Textpattern CMS support forum
You are not logged in. Register | Login | Help
- Topics: Active | Unanswered
Duplicate content
I just discovered that example.com, example.com/, example.com/category/, example.com/author/, example.com/2020/ all have the same content. I can 301 redirect those. There may be others like that?
But I also found that example.com?=a, example.com?=b, example.com?=c etc and even example.com?=sdlkfjl and anything after the ?= also give the same content as example.com. I tried it on textpattern.com and on neme.org and it’s just the same. There’s no 404 not found.
Is there some way of redirecting ?=* for everything except ?=q so the expected result of 404 not found appears?
Offline
Re: Duplicate content
Odd it happens on textpattern.com. I wonder if the rewrite rules are not working properly? On a test server of my own (though I am admittedly running 4.8.2-dev), a link to example.org/category does indeed return a 404, while example.org/category/some-cat returns the categorised content as expected. And /YYYY/mm/dd links should definitely return those article lists!

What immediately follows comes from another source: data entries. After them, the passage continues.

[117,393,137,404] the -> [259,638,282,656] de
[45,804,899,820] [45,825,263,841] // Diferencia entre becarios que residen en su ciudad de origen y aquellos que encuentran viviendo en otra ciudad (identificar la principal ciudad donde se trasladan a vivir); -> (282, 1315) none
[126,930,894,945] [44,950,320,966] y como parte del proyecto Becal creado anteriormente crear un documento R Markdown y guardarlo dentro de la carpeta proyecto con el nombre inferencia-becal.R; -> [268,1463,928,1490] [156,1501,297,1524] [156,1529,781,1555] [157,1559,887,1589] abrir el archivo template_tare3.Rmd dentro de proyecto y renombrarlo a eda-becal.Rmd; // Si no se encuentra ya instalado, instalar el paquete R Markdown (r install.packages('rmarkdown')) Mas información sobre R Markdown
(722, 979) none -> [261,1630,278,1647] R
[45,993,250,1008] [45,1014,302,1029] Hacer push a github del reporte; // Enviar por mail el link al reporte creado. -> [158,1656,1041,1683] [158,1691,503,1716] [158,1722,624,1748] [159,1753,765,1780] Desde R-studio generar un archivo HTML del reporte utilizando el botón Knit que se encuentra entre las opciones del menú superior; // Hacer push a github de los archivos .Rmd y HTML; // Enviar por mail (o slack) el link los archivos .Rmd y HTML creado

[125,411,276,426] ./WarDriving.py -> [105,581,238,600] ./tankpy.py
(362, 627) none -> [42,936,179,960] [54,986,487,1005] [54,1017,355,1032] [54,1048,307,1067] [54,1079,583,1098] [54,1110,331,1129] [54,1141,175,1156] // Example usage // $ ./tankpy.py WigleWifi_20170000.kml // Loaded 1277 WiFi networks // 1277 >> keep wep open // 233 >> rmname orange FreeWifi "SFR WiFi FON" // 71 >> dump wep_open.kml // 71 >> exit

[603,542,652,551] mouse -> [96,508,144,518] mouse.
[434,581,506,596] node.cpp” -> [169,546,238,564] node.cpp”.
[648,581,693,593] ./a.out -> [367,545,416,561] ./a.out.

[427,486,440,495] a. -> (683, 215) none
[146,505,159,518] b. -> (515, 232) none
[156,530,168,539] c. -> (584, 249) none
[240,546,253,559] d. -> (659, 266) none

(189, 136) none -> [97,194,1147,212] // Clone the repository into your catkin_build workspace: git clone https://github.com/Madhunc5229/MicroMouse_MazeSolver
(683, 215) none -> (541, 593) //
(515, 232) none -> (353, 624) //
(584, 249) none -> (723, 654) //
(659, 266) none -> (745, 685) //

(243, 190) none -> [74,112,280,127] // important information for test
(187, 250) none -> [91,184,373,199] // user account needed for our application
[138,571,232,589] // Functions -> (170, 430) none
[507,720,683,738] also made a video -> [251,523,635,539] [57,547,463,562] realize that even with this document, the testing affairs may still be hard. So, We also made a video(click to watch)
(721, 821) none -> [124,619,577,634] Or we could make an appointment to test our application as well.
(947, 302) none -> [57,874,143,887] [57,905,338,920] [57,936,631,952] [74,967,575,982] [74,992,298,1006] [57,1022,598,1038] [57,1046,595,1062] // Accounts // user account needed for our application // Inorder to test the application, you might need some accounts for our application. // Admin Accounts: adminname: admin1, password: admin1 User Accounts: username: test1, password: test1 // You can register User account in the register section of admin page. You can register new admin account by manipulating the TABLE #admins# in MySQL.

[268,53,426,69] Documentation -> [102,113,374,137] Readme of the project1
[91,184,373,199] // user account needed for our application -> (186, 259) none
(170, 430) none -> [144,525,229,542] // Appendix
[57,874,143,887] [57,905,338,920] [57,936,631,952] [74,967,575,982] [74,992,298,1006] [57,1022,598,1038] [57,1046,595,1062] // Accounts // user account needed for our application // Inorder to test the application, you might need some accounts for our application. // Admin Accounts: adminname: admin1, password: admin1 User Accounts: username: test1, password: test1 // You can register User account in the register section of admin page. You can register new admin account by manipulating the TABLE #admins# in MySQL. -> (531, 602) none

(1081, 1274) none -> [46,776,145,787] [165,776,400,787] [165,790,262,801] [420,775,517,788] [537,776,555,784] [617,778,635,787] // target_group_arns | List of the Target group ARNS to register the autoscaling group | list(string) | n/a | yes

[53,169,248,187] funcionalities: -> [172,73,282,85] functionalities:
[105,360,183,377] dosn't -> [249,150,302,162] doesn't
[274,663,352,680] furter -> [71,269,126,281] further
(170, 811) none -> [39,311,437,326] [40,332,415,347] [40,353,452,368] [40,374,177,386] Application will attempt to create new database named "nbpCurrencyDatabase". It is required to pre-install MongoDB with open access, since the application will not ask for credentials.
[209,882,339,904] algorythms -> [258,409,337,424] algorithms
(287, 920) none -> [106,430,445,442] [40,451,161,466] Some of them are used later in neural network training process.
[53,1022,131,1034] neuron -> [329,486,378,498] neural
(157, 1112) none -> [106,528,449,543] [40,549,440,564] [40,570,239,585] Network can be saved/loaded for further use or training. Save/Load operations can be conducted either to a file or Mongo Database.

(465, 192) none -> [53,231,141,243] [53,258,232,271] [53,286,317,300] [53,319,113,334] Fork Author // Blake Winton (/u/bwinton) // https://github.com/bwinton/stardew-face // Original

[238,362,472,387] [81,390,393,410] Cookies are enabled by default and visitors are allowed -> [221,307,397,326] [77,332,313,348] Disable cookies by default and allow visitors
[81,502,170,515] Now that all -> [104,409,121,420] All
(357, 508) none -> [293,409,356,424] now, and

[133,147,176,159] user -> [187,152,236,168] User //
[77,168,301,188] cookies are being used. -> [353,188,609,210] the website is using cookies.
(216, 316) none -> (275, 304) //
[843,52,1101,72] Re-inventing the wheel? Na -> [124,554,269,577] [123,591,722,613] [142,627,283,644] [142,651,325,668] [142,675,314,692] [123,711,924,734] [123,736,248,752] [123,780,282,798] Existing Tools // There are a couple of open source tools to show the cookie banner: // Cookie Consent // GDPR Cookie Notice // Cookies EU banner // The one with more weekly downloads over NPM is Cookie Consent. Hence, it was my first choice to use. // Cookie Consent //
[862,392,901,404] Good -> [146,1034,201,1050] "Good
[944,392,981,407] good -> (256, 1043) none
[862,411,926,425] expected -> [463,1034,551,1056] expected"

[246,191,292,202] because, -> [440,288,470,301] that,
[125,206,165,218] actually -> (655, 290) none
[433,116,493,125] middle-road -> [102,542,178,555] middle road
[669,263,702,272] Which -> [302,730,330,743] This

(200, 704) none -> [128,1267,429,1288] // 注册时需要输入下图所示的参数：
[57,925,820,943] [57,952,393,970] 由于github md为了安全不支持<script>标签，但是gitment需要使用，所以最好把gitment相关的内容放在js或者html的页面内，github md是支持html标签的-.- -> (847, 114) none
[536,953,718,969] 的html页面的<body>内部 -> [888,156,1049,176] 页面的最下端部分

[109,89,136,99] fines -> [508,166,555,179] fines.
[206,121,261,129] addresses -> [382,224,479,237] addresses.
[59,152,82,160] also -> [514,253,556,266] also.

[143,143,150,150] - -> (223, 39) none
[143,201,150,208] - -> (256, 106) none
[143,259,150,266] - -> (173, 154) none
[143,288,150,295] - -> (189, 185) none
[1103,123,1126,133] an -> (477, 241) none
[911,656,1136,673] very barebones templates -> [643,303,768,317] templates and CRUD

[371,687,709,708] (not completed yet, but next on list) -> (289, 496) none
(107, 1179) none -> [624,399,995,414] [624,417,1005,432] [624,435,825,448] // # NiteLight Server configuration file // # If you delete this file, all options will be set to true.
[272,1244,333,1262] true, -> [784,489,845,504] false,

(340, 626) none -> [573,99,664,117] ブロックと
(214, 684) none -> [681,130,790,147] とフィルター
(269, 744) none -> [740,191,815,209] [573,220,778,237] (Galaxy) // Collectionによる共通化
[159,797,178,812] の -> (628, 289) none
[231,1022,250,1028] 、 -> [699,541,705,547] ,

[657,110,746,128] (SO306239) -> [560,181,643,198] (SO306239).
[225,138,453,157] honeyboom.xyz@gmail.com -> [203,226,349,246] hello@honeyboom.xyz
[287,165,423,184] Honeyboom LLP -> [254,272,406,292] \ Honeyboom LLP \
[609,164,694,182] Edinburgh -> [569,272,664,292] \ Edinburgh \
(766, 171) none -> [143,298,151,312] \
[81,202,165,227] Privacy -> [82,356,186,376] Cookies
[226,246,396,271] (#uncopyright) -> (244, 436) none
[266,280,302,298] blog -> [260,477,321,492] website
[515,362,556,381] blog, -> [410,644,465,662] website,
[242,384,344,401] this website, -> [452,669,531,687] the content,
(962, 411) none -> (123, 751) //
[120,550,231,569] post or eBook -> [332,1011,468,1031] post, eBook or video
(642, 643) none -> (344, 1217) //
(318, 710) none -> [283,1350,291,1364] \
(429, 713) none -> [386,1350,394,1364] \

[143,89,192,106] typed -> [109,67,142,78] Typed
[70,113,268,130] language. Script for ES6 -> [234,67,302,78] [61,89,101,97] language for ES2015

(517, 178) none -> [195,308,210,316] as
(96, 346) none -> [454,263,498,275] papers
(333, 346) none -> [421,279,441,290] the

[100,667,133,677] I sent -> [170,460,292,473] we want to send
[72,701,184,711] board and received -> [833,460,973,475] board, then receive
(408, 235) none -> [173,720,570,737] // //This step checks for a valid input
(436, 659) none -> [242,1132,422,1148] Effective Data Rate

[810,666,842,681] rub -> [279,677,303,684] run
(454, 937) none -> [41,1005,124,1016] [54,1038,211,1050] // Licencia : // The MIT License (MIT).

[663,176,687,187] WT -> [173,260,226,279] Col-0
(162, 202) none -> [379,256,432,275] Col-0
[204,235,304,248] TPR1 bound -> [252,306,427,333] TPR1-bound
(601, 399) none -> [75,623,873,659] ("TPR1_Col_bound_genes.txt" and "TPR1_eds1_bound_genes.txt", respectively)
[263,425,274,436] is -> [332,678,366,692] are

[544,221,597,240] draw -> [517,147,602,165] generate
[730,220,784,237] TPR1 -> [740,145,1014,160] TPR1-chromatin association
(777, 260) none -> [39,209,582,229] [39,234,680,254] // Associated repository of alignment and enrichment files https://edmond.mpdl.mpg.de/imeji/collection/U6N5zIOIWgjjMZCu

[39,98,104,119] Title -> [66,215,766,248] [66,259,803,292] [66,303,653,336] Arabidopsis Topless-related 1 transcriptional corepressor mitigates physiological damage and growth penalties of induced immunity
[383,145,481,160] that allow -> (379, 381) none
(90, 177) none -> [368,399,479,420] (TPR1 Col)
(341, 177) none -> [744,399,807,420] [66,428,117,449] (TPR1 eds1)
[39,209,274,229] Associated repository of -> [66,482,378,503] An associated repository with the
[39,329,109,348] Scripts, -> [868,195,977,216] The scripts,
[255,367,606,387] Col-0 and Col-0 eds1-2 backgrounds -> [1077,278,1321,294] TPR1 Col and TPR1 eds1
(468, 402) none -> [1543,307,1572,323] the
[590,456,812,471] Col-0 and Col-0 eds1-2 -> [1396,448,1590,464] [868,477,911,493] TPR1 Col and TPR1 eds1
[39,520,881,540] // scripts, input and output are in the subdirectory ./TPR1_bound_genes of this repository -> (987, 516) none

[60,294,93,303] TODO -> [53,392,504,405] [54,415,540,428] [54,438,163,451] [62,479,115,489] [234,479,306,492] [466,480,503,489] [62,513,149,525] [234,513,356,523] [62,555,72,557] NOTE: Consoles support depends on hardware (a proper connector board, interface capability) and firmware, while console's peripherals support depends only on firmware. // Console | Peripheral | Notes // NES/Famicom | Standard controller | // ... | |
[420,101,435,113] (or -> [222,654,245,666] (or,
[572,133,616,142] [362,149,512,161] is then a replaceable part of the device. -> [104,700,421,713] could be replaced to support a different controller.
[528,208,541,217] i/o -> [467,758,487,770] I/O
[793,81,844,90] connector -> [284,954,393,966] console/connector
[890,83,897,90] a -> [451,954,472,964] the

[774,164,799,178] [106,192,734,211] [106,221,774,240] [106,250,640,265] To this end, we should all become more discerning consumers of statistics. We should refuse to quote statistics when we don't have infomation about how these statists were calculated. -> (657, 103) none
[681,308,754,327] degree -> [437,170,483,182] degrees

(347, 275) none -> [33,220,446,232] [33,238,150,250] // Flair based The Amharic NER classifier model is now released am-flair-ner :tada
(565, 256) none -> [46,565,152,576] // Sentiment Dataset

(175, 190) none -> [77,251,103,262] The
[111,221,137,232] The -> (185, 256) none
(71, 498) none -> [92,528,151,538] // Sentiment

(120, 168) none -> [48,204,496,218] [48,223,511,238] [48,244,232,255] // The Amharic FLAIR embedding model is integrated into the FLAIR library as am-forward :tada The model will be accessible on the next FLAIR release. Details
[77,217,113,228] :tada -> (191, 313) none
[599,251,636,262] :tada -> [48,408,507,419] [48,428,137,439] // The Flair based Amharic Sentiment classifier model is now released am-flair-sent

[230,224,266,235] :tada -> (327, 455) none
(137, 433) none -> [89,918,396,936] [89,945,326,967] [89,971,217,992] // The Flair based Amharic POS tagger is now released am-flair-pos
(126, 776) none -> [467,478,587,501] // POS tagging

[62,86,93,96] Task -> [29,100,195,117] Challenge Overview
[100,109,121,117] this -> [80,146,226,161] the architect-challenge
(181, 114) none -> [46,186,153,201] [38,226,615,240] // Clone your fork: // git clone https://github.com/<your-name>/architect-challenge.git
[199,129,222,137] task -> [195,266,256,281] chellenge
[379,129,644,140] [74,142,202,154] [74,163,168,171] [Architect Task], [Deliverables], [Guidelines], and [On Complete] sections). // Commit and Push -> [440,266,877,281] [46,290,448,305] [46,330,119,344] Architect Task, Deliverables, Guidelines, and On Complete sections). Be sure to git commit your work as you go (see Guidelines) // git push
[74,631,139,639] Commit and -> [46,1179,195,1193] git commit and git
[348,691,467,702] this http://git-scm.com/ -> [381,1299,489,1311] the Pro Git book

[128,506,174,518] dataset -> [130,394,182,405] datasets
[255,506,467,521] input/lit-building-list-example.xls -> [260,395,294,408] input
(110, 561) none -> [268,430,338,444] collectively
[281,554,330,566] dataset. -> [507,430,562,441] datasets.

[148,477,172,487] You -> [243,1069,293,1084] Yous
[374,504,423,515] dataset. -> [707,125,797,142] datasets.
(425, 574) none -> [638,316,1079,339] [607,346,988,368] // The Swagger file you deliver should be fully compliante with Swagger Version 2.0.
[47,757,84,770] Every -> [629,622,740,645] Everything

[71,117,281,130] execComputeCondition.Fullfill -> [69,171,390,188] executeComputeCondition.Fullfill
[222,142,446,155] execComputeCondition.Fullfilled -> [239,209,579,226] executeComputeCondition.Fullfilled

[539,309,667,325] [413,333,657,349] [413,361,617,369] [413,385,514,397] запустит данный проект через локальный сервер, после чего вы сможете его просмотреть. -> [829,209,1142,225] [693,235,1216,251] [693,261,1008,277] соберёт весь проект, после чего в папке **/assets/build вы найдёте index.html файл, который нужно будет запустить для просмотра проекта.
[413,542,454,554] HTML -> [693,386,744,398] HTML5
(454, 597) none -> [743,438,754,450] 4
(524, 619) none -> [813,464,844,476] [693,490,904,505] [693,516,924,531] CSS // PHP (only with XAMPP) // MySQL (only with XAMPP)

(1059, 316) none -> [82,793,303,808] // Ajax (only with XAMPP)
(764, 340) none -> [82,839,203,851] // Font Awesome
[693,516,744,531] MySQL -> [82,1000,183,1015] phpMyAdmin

On .com I don’t know if we’ve set up /author links to function or not. But example.org/ and example.org should resolve to the same endpoint automatically.
?=something
isn’t a valid thing we look for so that’s expected. ?q=something
resolves fine for searches in my tests.
Paging @petecooper who might be able to shed some light on this. Is it a core 4.8.1 bug or a server misconfiguration? Intriguingly, both 4.8.1 and 4.8.2-dev demo sites exhibit the same behaviour.
Last edited by Bloke (2020-07-01 10:59:01)
The smd plugin menagerie — for when you need one more gribble of power from Textpattern. Bleeding-edge code available on GitHub.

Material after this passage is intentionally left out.